Manufacturers such as TDK can construct EDLCs with capacitances exceeding that possible with other types including aluminum electrolytic, film, ceramic and tantalum. However, most other capacitors feature a higher operating voltage. Consequently, EDLCs are candidates for power sources if the supply voltage is relatively low, as with smart endpoints which routinely operate at voltages of 3.3 V or less.
EDLCs can store energy for long periods, but they exhibit a leakage current. There are three main contributors to leakage current: charge redistribution, faradaic reactions, and ohmic leakage. Charge redistribution arises from the movement or loss of charged ions adsorbed on the electrode. Faradaic reactions are oxidation or reduction reactions on the electrode surface caused by overcharging or the presence of impurities. Ohmic leakage comes from internal ohmic leakage pathways between the positive and negative electrodes. The structure of an EDLC, in conjunction with its operating environment, will determine the magnitude of the leakage current.
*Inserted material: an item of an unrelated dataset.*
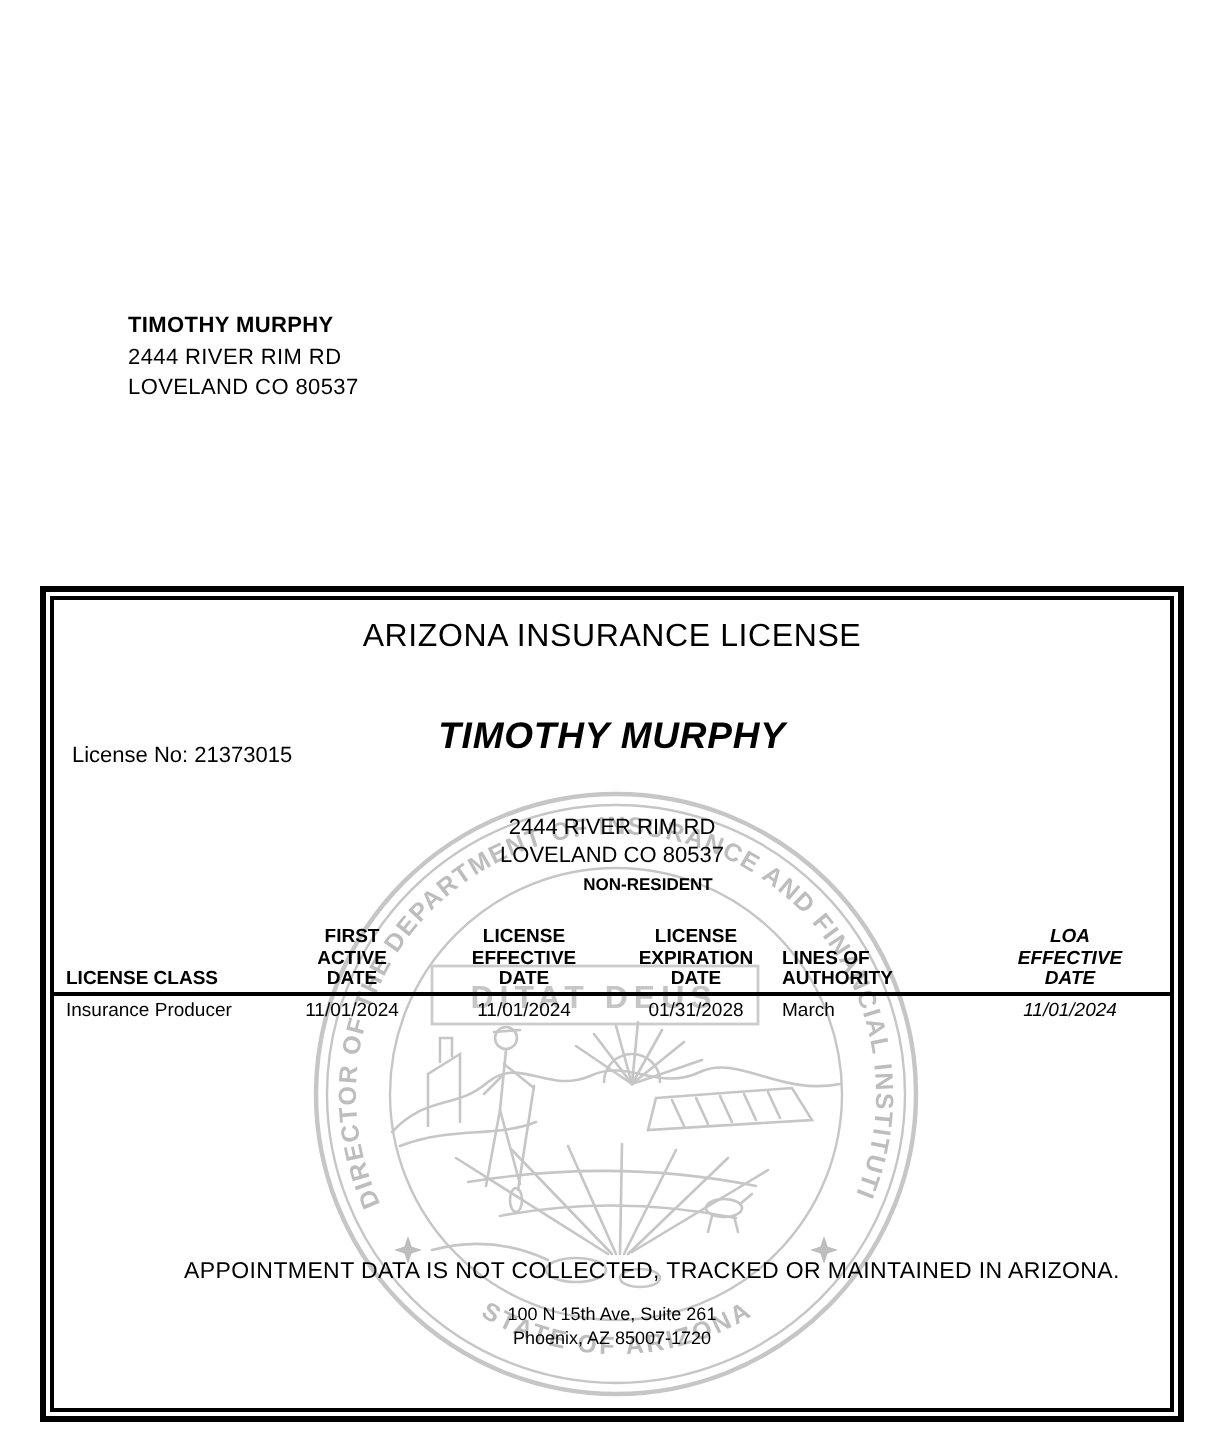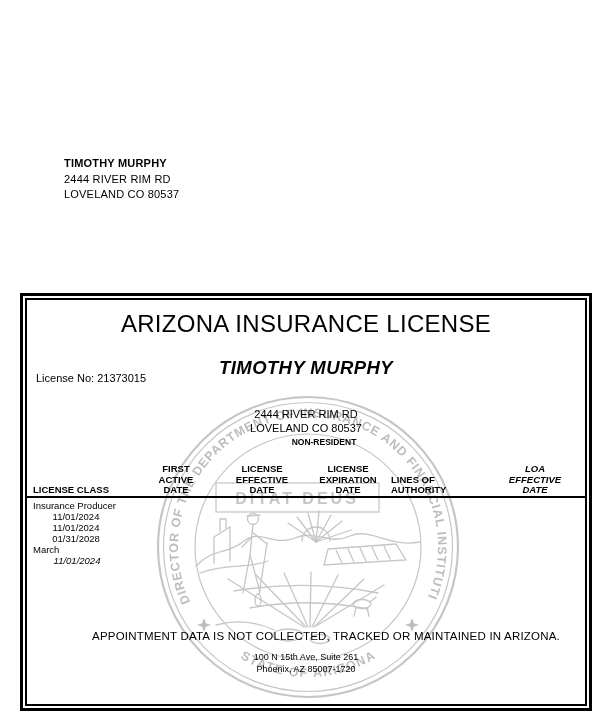"ARIZONA INSURANCE LICENSE" .cert-title { font-size: 24px -> 16px }
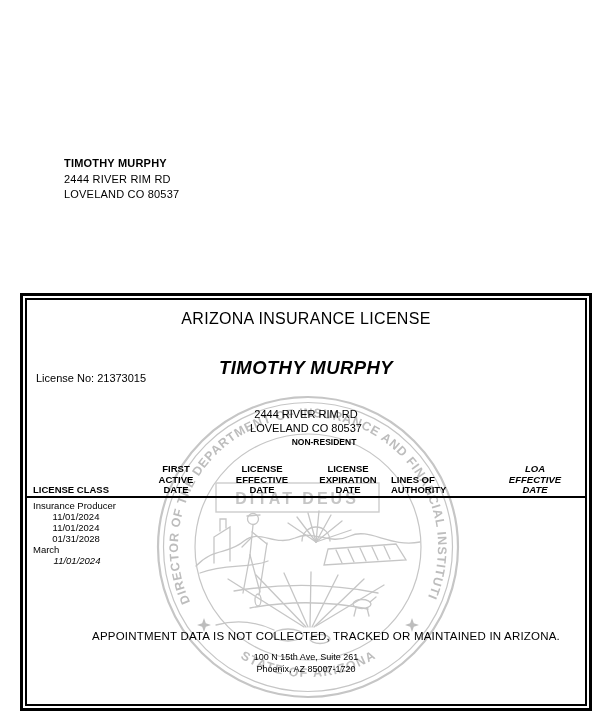"Insurance Producer" .tbody-row { flex-direction: column -> none }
Engineers should factor leakage current–even when the EDLC is fully charged–into power calculations. Energy harvesting applications may be able to compensate for leakage current losses if the average energy available exceeds the level of leakage current.
With its small size and capacitance of up to 1 farad (F), pouch-type EDLCs are suitable for three main applications: power assist, power backup and micro energy storage.
In a power assist scenario, the pouch type EDLC can provide power under heavy or peak loads. The pouch type EDLC can also provide emergency power to, for example, ensure a controlled shut-down when a battery is being removed or is temporarily dislodged. Similarly, a pouch-type EDLC can let a solid-state drive store critical data before its power fails.
In smart endpoints that use harvested power, EDLCs can be a handy way of compensating for the inconsistent and intermittent nature of harvested energy. Its construction gives EDLCs a greater energy density than any other type of capacitor, in the range of 3~5 Wh/kg (though this is two orders of magnitude lower than that of the commercial lithium-ion batteries).
The technology also performs well in applications where physical space is limited. Basically, EDLCs don’t heat up much in normal use. There’s no need for cooling technologies such as forced air or a heatsink. An EDLC can continue to operate when operating temperatures fall below 0°C. However, continuous charging and discharging can cause a slight temperature rise.
EDLCs need no special charging circuitry; charging takes place by applying a voltage equal to the EDLC rated voltage. Unlike a conventional battery, EDLCs do not exhibit any degradation because of deep discharging. They are also durable enough to survive a short-circuit on the output, which also helps simplify the power management circuitry. But as with any energy storage technology, they should not be over-charged.
EDLCs can be paralleled or connected serially to increase capacity or voltage. Treat each EDLC as a separate device and incorporate load balancing in the design so all EDLCs see the same charging voltage. This measure helps ensure each device delivers a typical 1,000 hours of operation at the maximum rated temperature and voltage.
At the end of the day, pouch EDLCs offer a small outline and good energy density in a flexible, light format. This option gives engineering teams greater design freedom without introducing design complexity.